» MATERIAL TO PROCESS:
· · · · ·

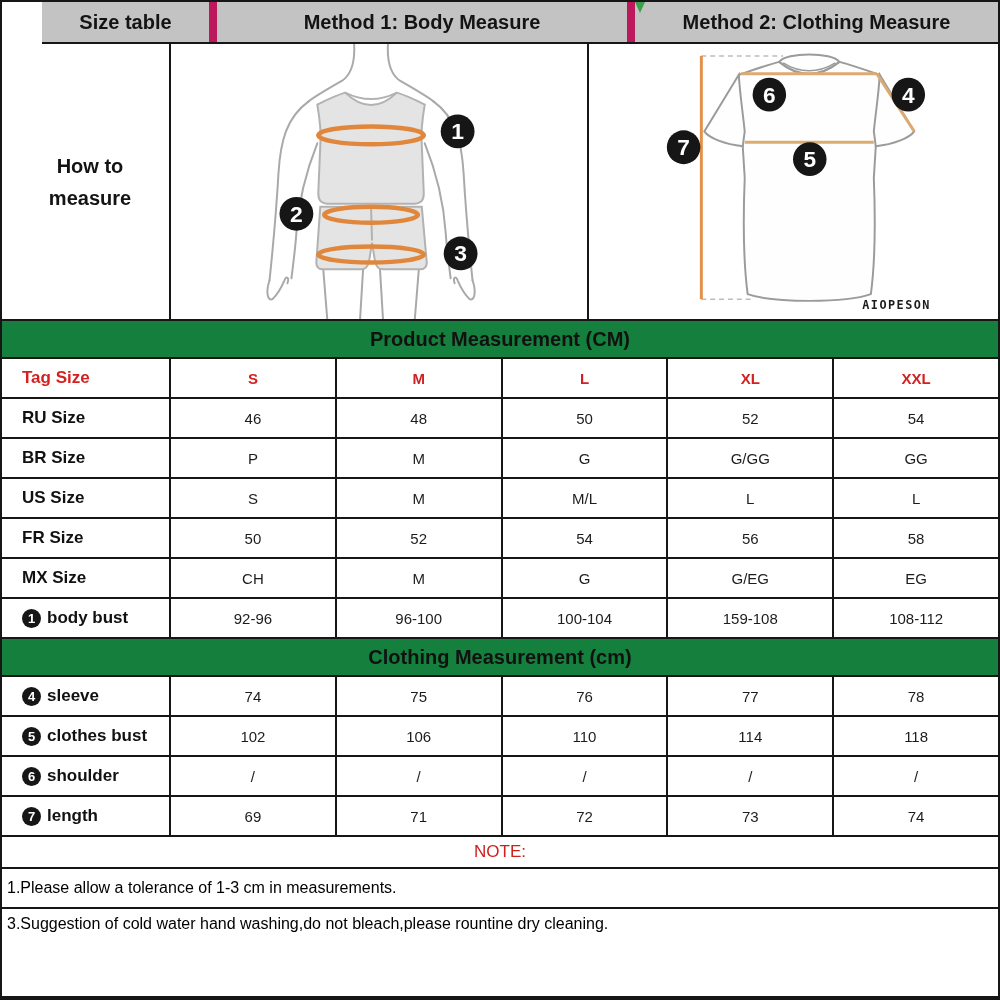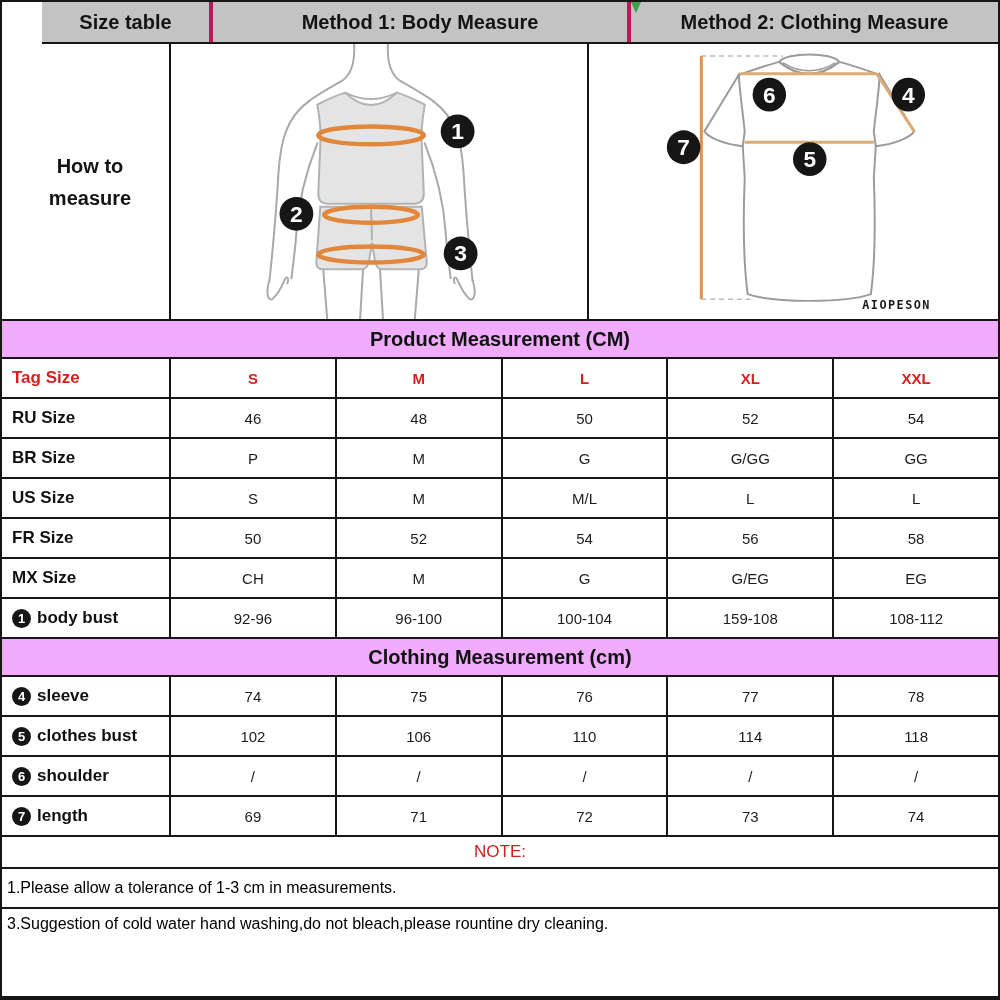--- a/index.html
+++ b/index.html
@@ -19,7 +19,7 @@
 
   
   .r-head { height: 42px; display: grid; grid-template-columns: 167px 418px 1fr; background:#c3c3c3;margin-left:40px; }
-  .hc { display:flex; align-items:center; justify-content:center; font-weight:bold; font-size:20px; border-left:4px solid #be185d; position:relative; }
+  .hc { display:flex; align-items:center; justify-content:center; font-weight:bold; font-size:20px; border-left:8px solid #be185d; position:relative; }
   .hc:first-child { border-left:none; }
   .green-tri { position:absolute; left:0; top:0; width:0; height:0;
     border-left:5px solid transparent; border-right:5px solid transparent; border-top:11px solid #3aa04a; }

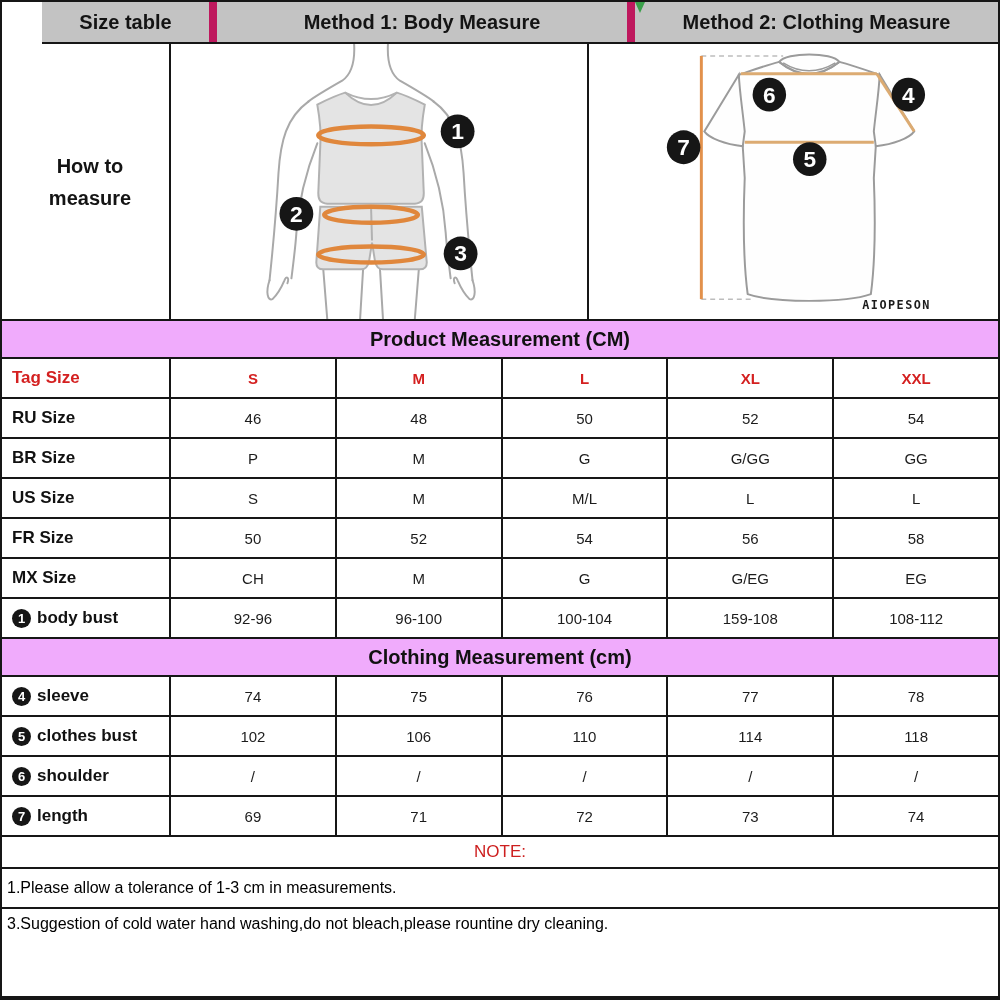--- a/index.html
+++ b/index.html
@@ -31,7 +31,7 @@
   .ic svg { display:block; width:100%; height:100%; }
 
   
-  .band { height:38px; background:#f0abfc; display:flex; align-items:center; justify-content:center; font-weight:bold; font-size:20px; color:#111; }
+  .band { height:38px; background:#15803d; display:flex; align-items:center; justify-content:center; font-weight:bold; font-size:20px; color:#111; }
 
   
   .trow { height:40px; display:grid; grid-template-columns: 167px repeat(5, 1fr); }

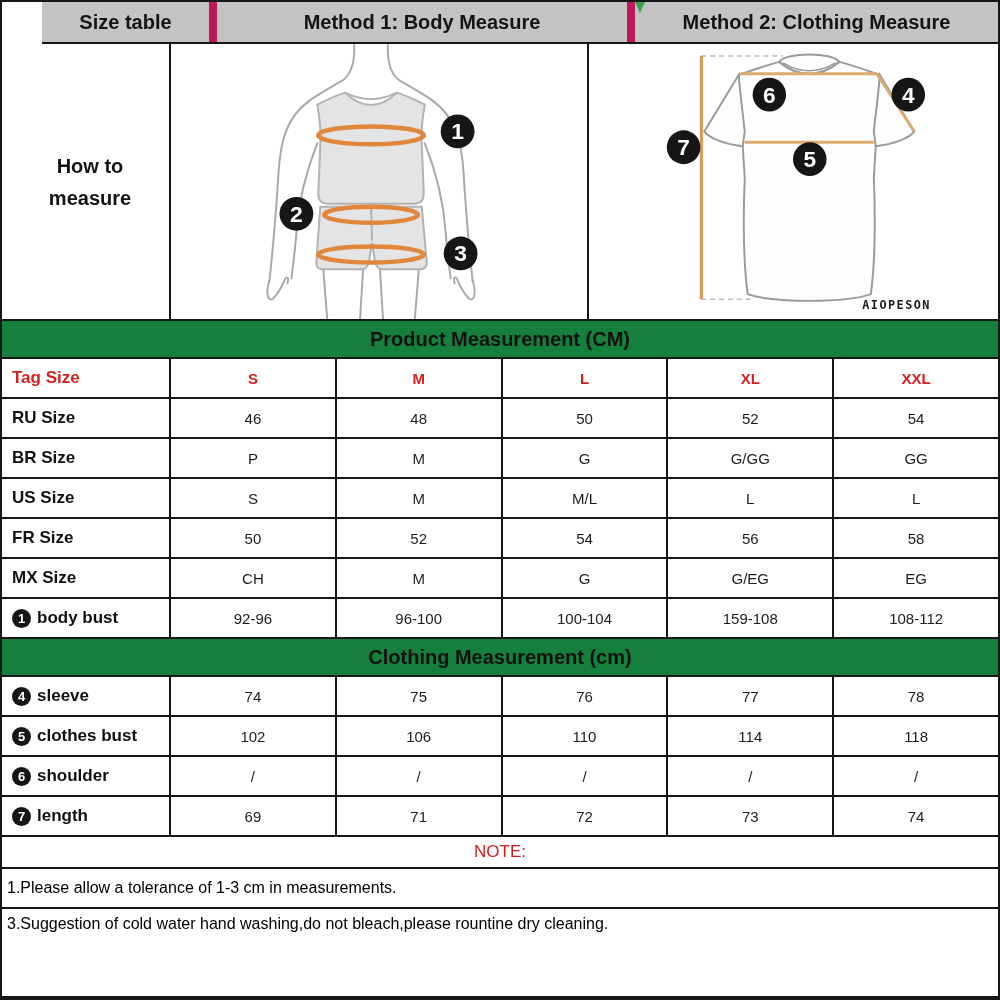--- a/index.html
+++ b/index.html
@@ -36,7 +36,7 @@
   
   .trow { height:40px; display:grid; grid-template-columns: 167px repeat(5, 1fr); }
   .cell { display:flex; align-items:center; justify-content:center; border-left:2px solid #161616; font-size:15px; color:#1c1c1c; }
-  .cell.lbl { justify-content:flex-start; padding-left:10px; border-left:none; font-weight:bold; font-size:17px; color:#111; }
+  .cell.lbl { justify-content:flex-start; padding-left:20px; border-left:none; font-weight:bold; font-size:17px; color:#111; }
   .thead .cell { color:#d42020; font-weight:bold; }
   .thead .cell.lbl { color:#d42020; }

· · · · ·

» ACTION ITEM:
Excluding the pictures, transcribe each entry above word for word.

» ANSWER TO THIS PROBLEM:
--- a/index.html
+++ b/index.html
@@ -19,7 +19,7 @@
 
   
   .r-head { height: 42px; display: grid; grid-template-columns: 167px 418px 1fr; background:#c3c3c3;margin-left:40px; }
-  .hc { display:flex; align-items:center; justify-content:center; font-weight:bold; font-size:20px; border-left:4px solid #be185d; position:relative; }
+  .hc { display:flex; align-items:center; justify-content:center; font-weight:bold; font-size:20px; border-left:8px solid #be185d; position:relative; }
   .hc:first-child { border-left:none; }
   .green-tri { position:absolute; left:0; top:0; width:0; height:0;
     border-left:5px solid transparent; border-right:5px solid transparent; border-top:11px solid #3aa04a; }

--- a/index.html
+++ b/index.html
@@ -31,7 +31,7 @@
   .ic svg { display:block; width:100%; height:100%; }
 
   
-  .band { height:38px; background:#f0abfc; display:flex; align-items:center; justify-content:center; font-weight:bold; font-size:20px; color:#111; }
+  .band { height:38px; background:#15803d; display:flex; align-items:center; justify-content:center; font-weight:bold; font-size:20px; color:#111; }
 
   
   .trow { height:40px; display:grid; grid-template-columns: 167px repeat(5, 1fr); }

--- a/index.html
+++ b/index.html
@@ -36,7 +36,7 @@
   
   .trow { height:40px; display:grid; grid-template-columns: 167px repeat(5, 1fr); }
   .cell { display:flex; align-items:center; justify-content:center; border-left:2px solid #161616; font-size:15px; color:#1c1c1c; }
-  .cell.lbl { justify-content:flex-start; padding-left:10px; border-left:none; font-weight:bold; font-size:17px; color:#111; }
+  .cell.lbl { justify-content:flex-start; padding-left:20px; border-left:none; font-weight:bold; font-size:17px; color:#111; }
   .thead .cell { color:#d42020; font-weight:bold; }
   .thead .cell.lbl { color:#d42020; }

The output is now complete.